→ Materials provided:
#####

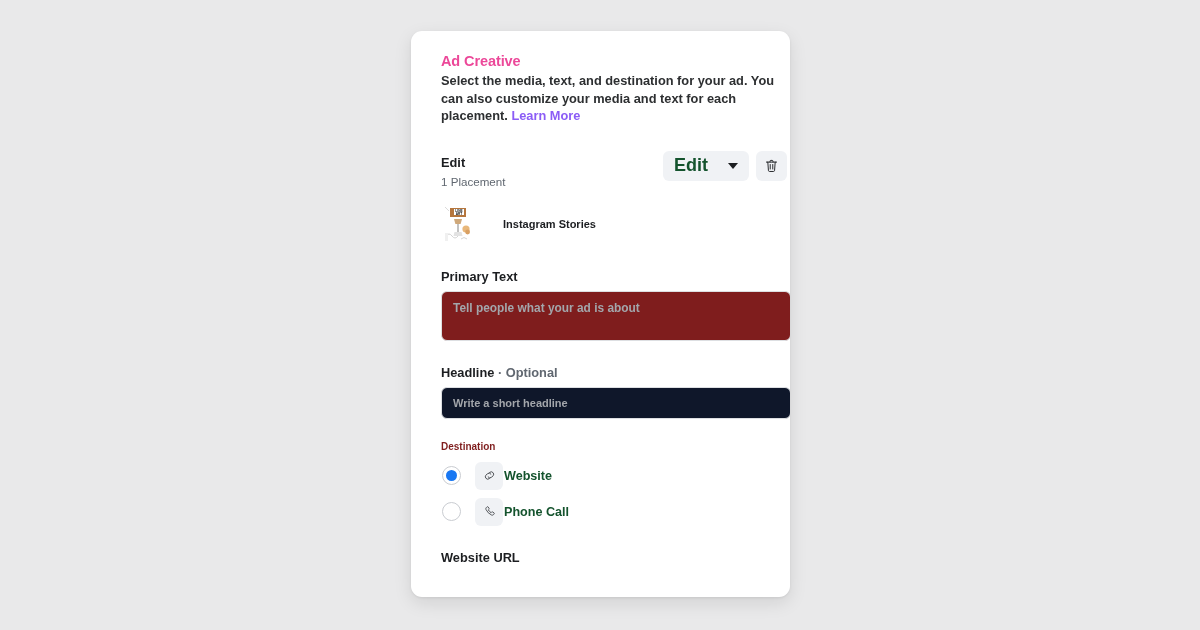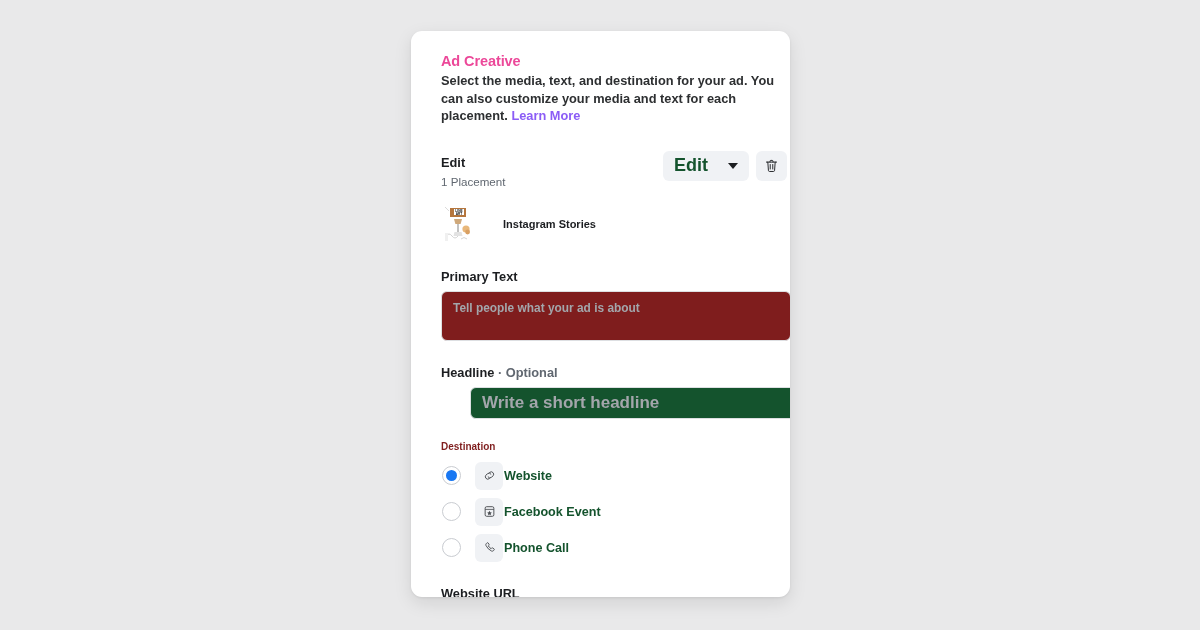--- a/index.html
+++ b/index.html
@@ -147,14 +147,13 @@
     width: 350px; height: 32px;
     border: 1px solid #dddfe2;
     border-radius: 6px;
-    background: #14532d;
+    background: #0f172a;
     padding: 0 11px;
     display: flex; align-items: center;
-    font-size: 17px;
+    font-size: 11px;
     font-weight: bold;
     color: #a3a6ab;
     cursor: text;
-    margin-left: 29px;
   }
 
   

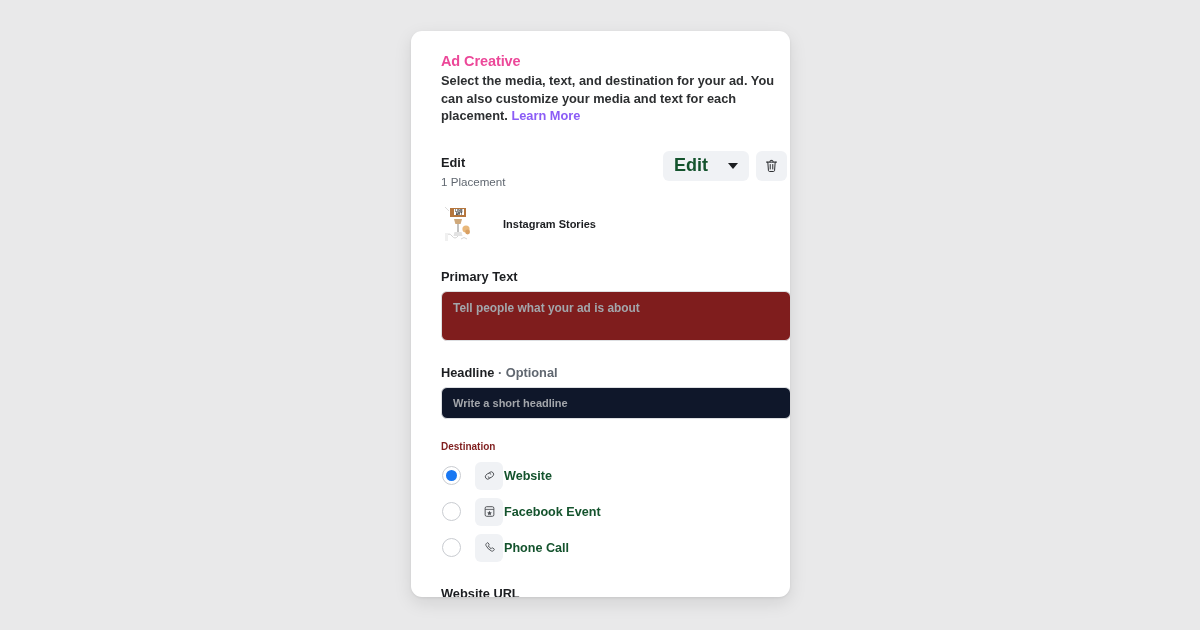--- a/index.html
+++ b/index.html
@@ -275,17 +275,6 @@
         <span class="dest-name">Website</span>
       </div>
 
-      <div class="dest-row">
-        <span class="radio"></span>
-        <span class="dest-icon">
-          <svg width="15" height="15" viewBox="0 0 20 20" fill="none">
-            <rect x="4.2" y="3.6" width="11.6" height="12.8" rx="2" stroke="#4a4d51" stroke-width="1.25"></rect>
-            <path d="M4.2 7.2h11.6" stroke="#4a4d51" stroke-width="1.1"></path>
-            <path d="M10 9.1l.95 1.93 2.13.31-1.54 1.5.36 2.12L10 13.96l-1.9 1 .36-2.12-1.54-1.5 2.13-.31z" fill="#4a4d51"></path>
-          </svg>
-        </span>
-        <span class="dest-name">Facebook Event</span>
-      </div>
 
       <div class="dest-row">
         <span class="radio"></span>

#####

The copy you give must repeat each record character for character, but it must not include the pictures.

--- a/index.html
+++ b/index.html
@@ -147,14 +147,13 @@
     width: 350px; height: 32px;
     border: 1px solid #dddfe2;
     border-radius: 6px;
-    background: #14532d;
+    background: #0f172a;
     padding: 0 11px;
     display: flex; align-items: center;
-    font-size: 17px;
+    font-size: 11px;
     font-weight: bold;
     color: #a3a6ab;
     cursor: text;
-    margin-left: 29px;
   }
 
   

--- a/index.html
+++ b/index.html
@@ -275,17 +275,6 @@
         <span class="dest-name">Website</span>
       </div>
 
-      <div class="dest-row">
-        <span class="radio"></span>
-        <span class="dest-icon">
-          <svg width="15" height="15" viewBox="0 0 20 20" fill="none">
-            <rect x="4.2" y="3.6" width="11.6" height="12.8" rx="2" stroke="#4a4d51" stroke-width="1.25"></rect>
-            <path d="M4.2 7.2h11.6" stroke="#4a4d51" stroke-width="1.1"></path>
-            <path d="M10 9.1l.95 1.93 2.13.31-1.54 1.5.36 2.12L10 13.96l-1.9 1 .36-2.12-1.54-1.5 2.13-.31z" fill="#4a4d51"></path>
-          </svg>
-        </span>
-        <span class="dest-name">Facebook Event</span>
-      </div>
 
       <div class="dest-row">
         <span class="radio"></span>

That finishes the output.